:: Source information ::
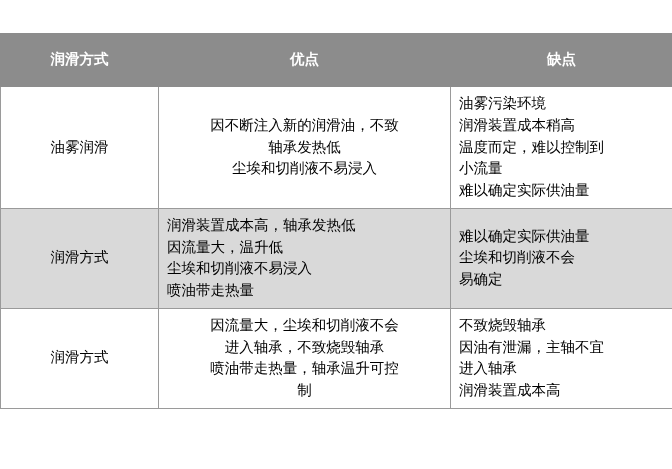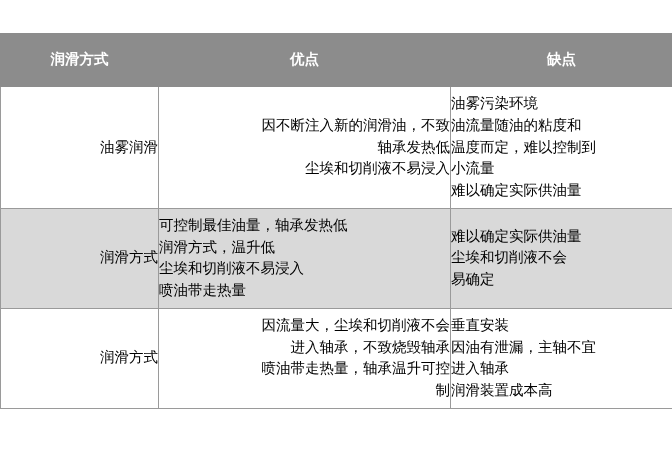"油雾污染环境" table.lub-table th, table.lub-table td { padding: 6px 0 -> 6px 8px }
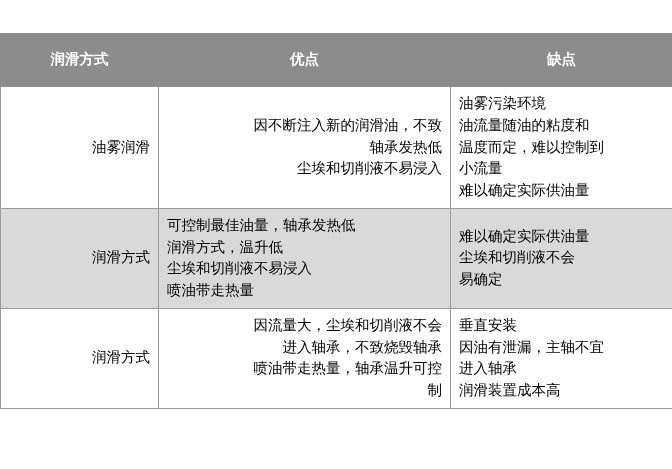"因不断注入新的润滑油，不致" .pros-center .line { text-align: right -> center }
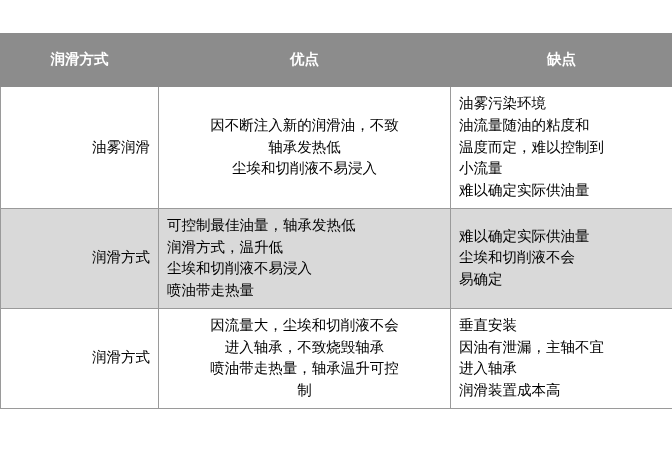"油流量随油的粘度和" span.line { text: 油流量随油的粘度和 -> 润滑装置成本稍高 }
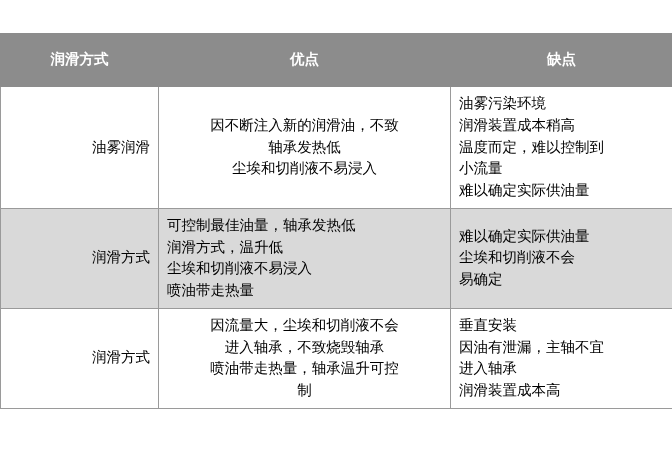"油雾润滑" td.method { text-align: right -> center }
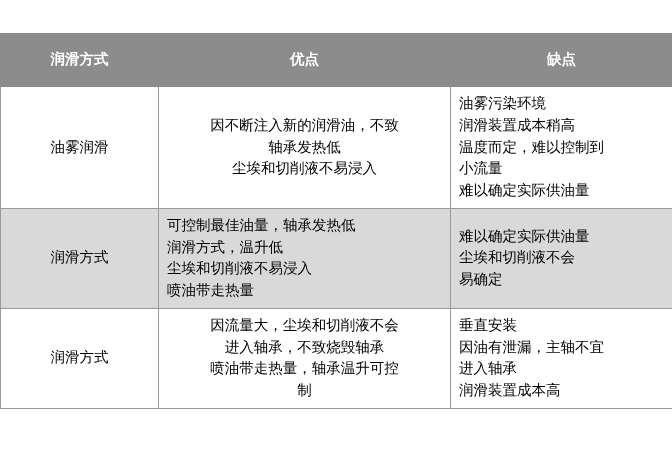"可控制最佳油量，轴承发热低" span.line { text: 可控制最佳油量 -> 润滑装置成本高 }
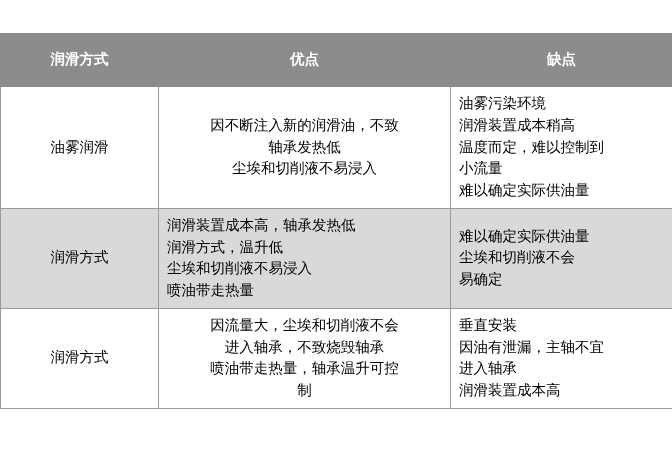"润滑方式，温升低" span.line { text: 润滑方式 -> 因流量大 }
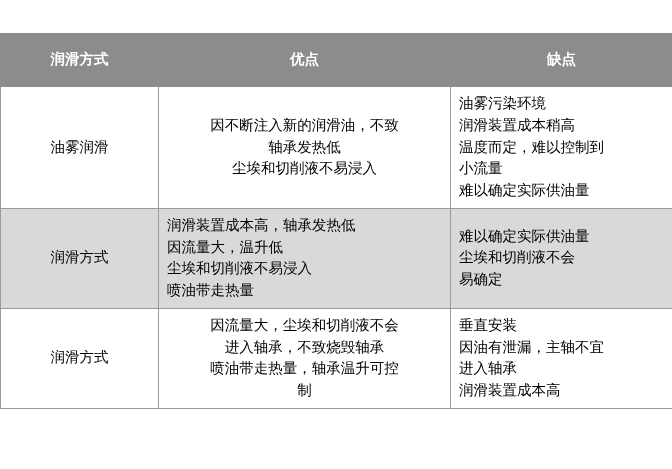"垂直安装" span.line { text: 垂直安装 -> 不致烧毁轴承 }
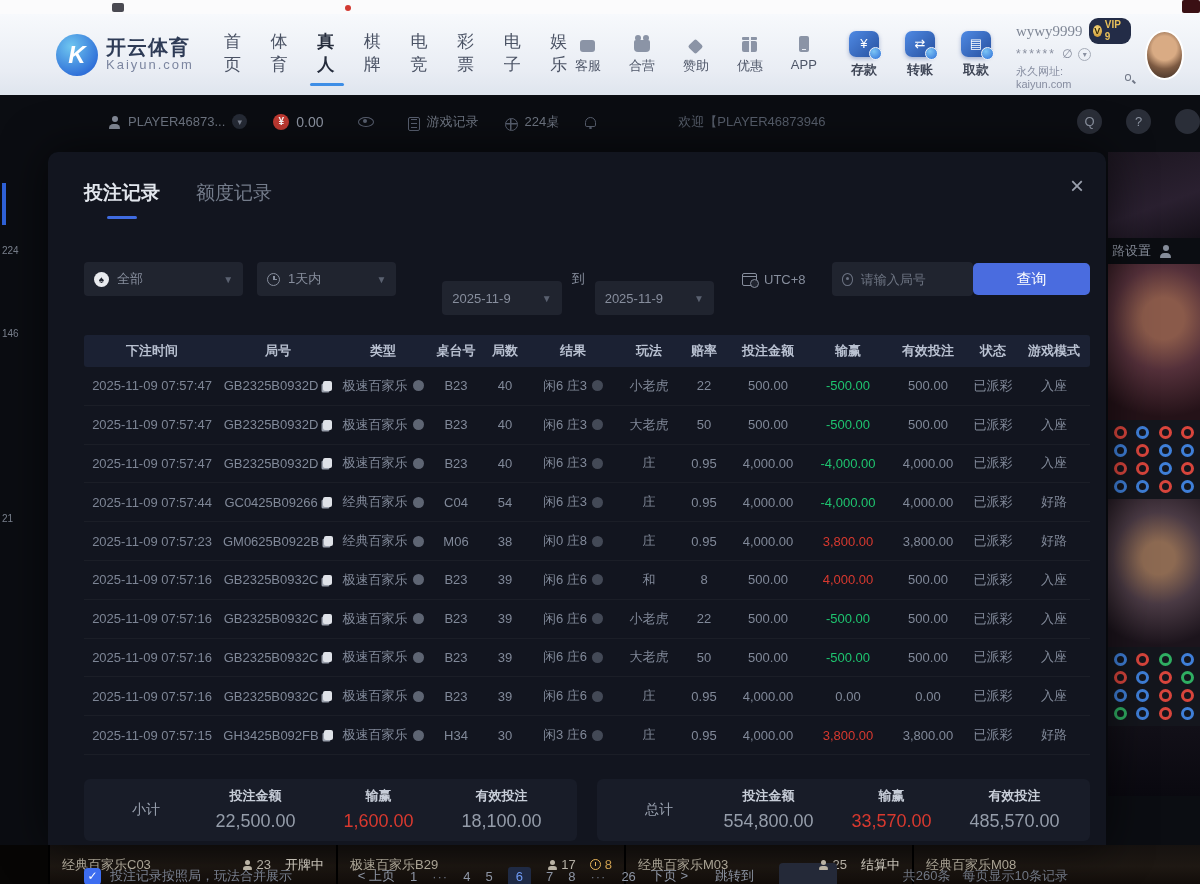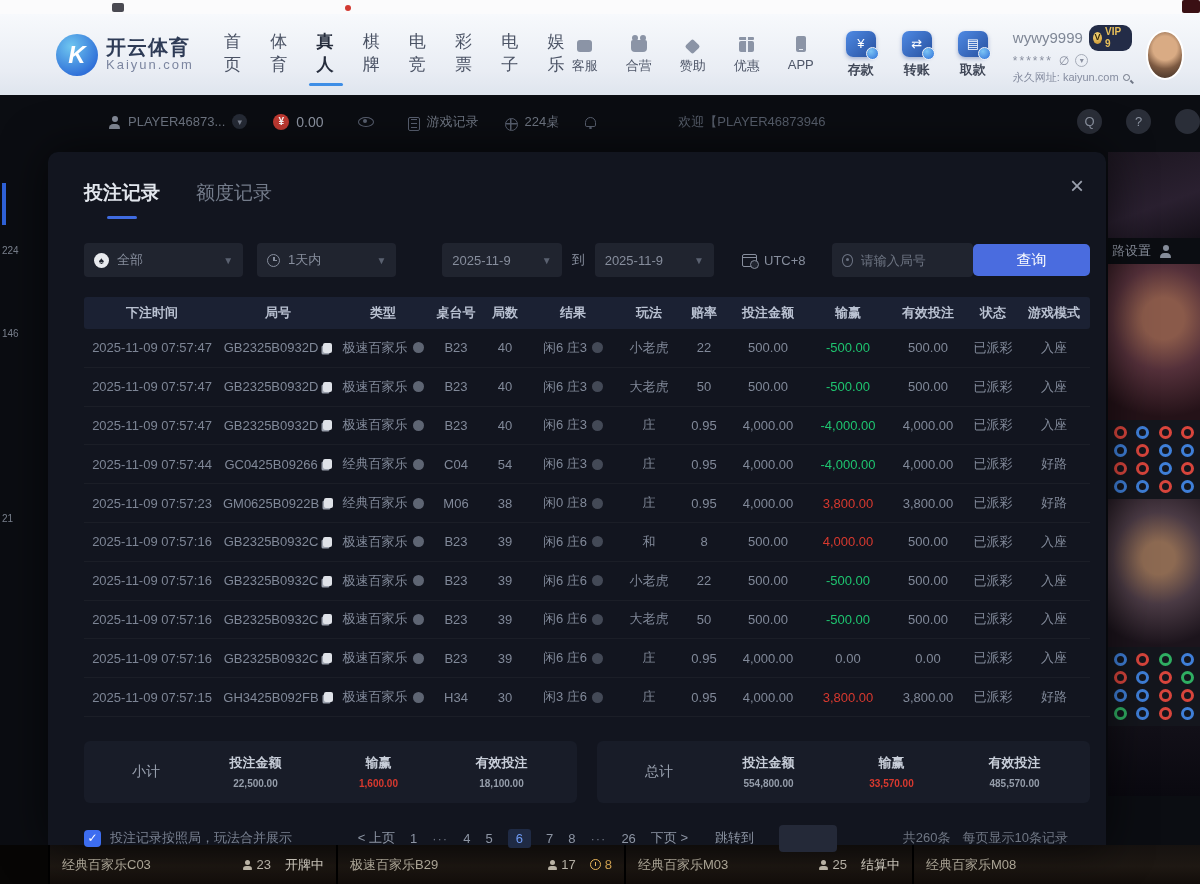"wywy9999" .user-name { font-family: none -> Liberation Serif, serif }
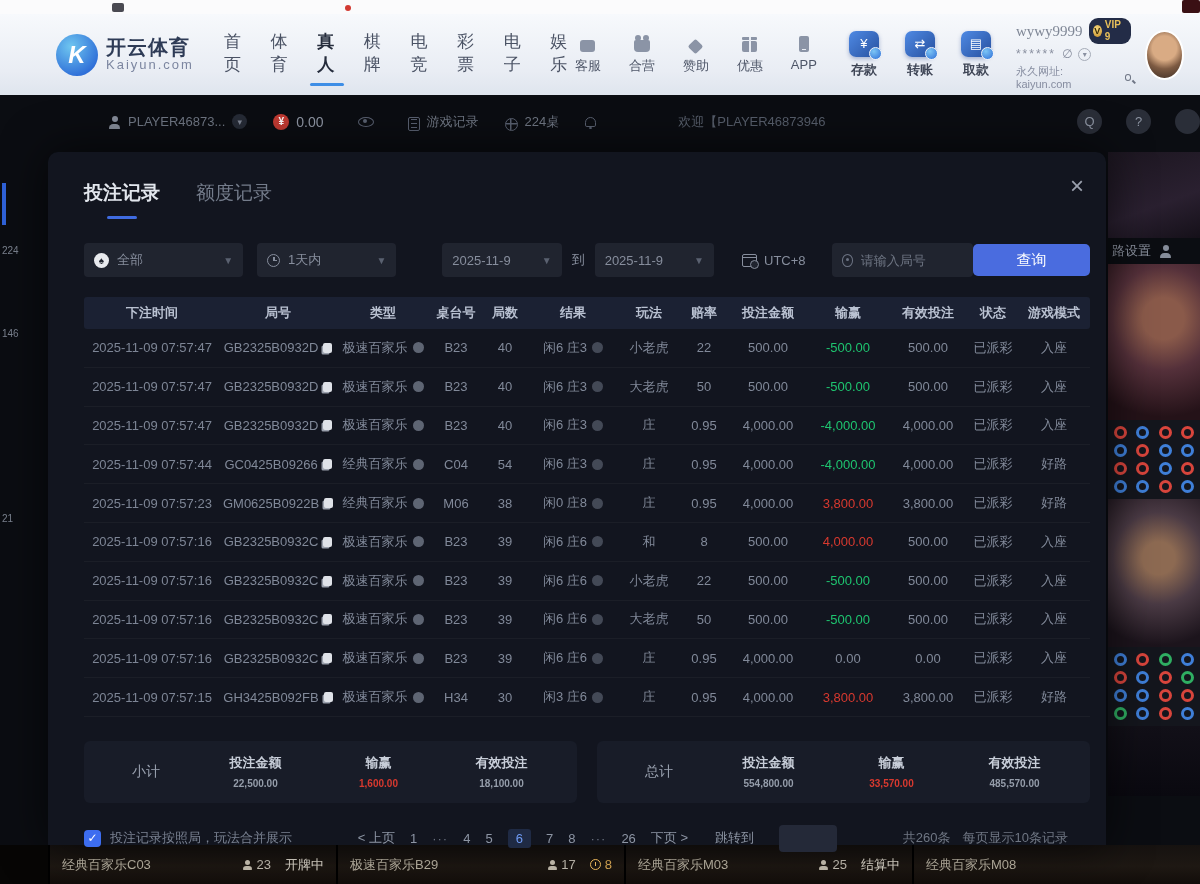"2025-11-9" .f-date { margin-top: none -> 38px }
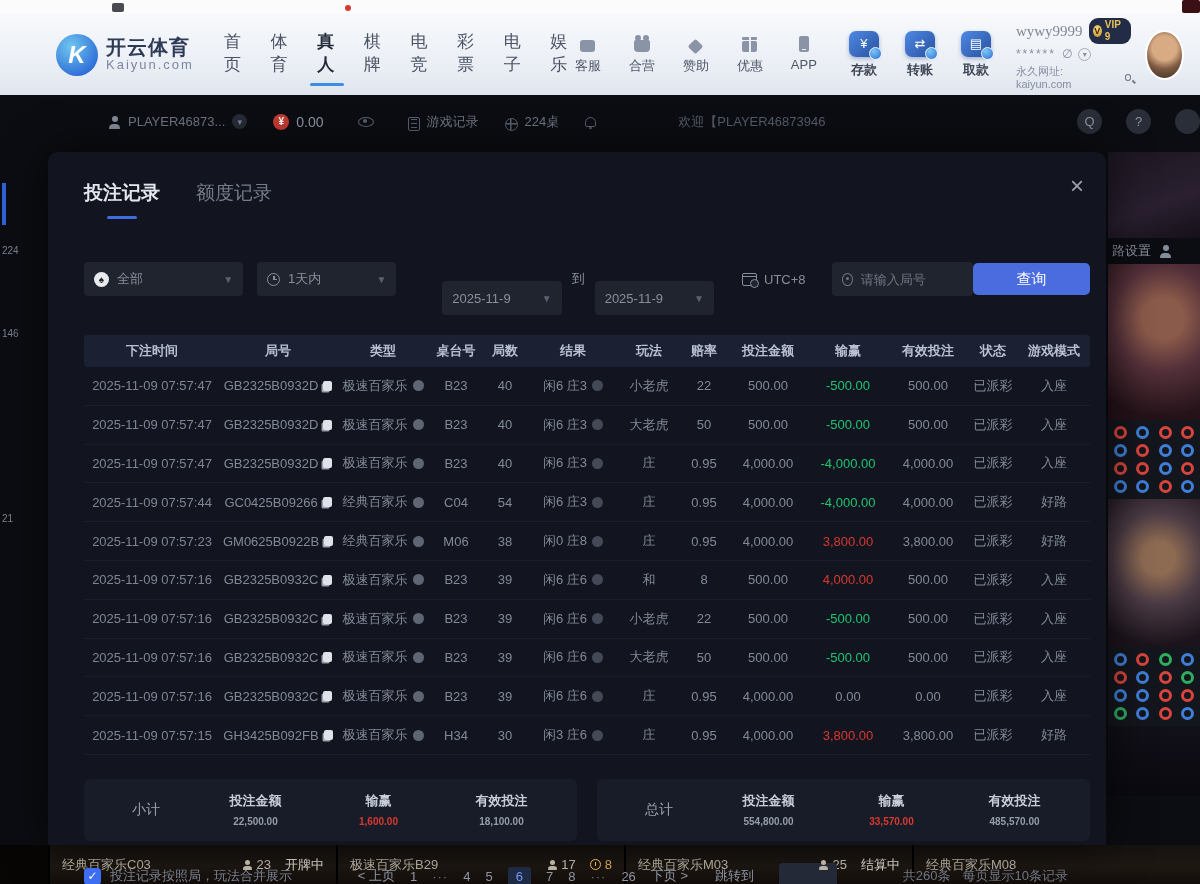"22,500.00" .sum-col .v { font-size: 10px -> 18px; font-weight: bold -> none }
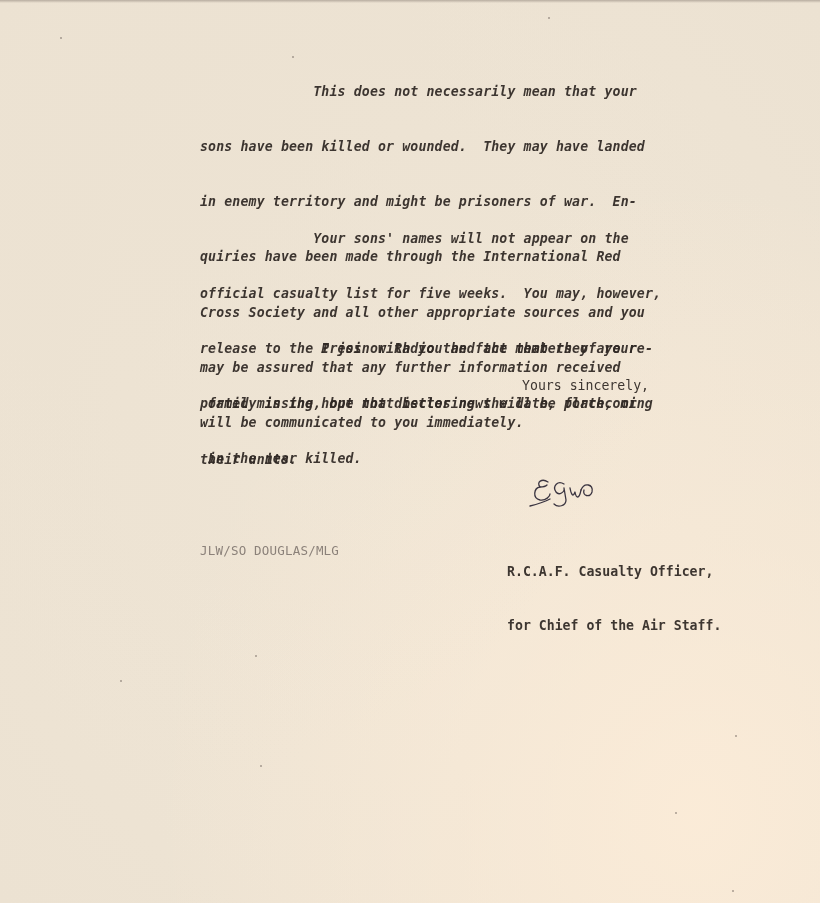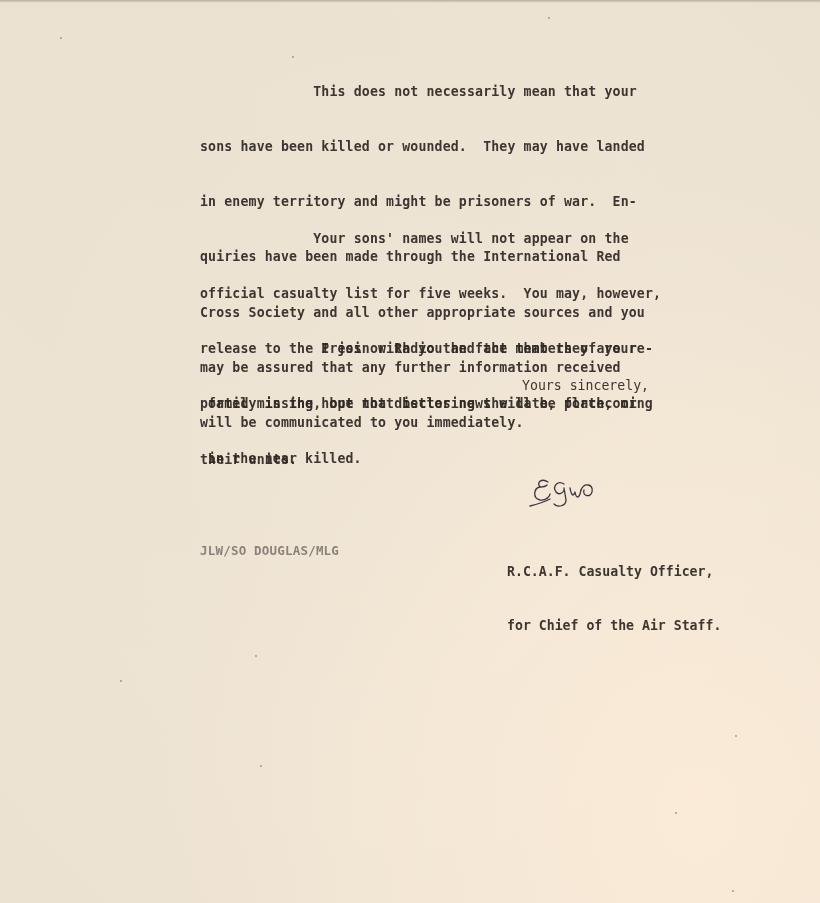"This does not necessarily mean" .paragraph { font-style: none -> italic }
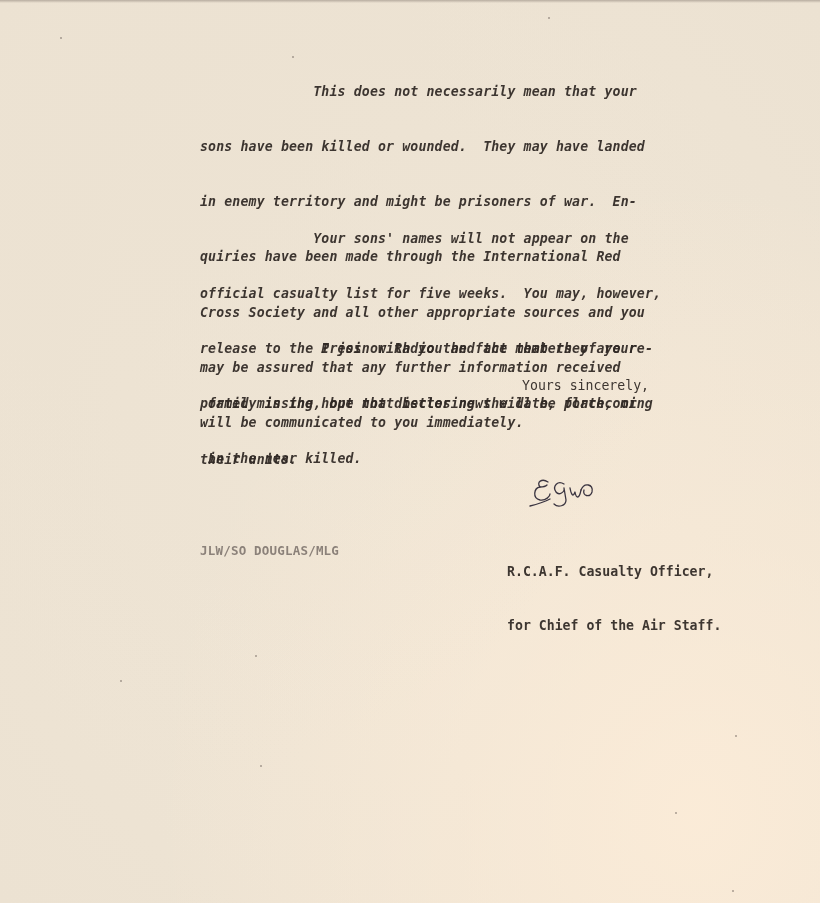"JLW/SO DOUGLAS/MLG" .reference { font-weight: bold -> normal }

:: Assigned task ::
Every line from the one holding "text: 垂直安装 ->" through the last line of the entries above, and nothing else, is to be restated word for word. Pictures stay out.

:: Exercise answer ::
"垂直安装" span.line { text: 垂直安装 -> 不致烧毁轴承 }
"wywy9999" .user-name { font-family: none -> Liberation Serif, serif }
"2025-11-9" .f-date { margin-top: none -> 38px }
"22,500.00" .sum-col .v { font-size: 10px -> 18px; font-weight: bold -> none }
"This does not necessarily mean" .paragraph { font-style: none -> italic }
"JLW/SO DOUGLAS/MLG" .reference { font-weight: bold -> normal }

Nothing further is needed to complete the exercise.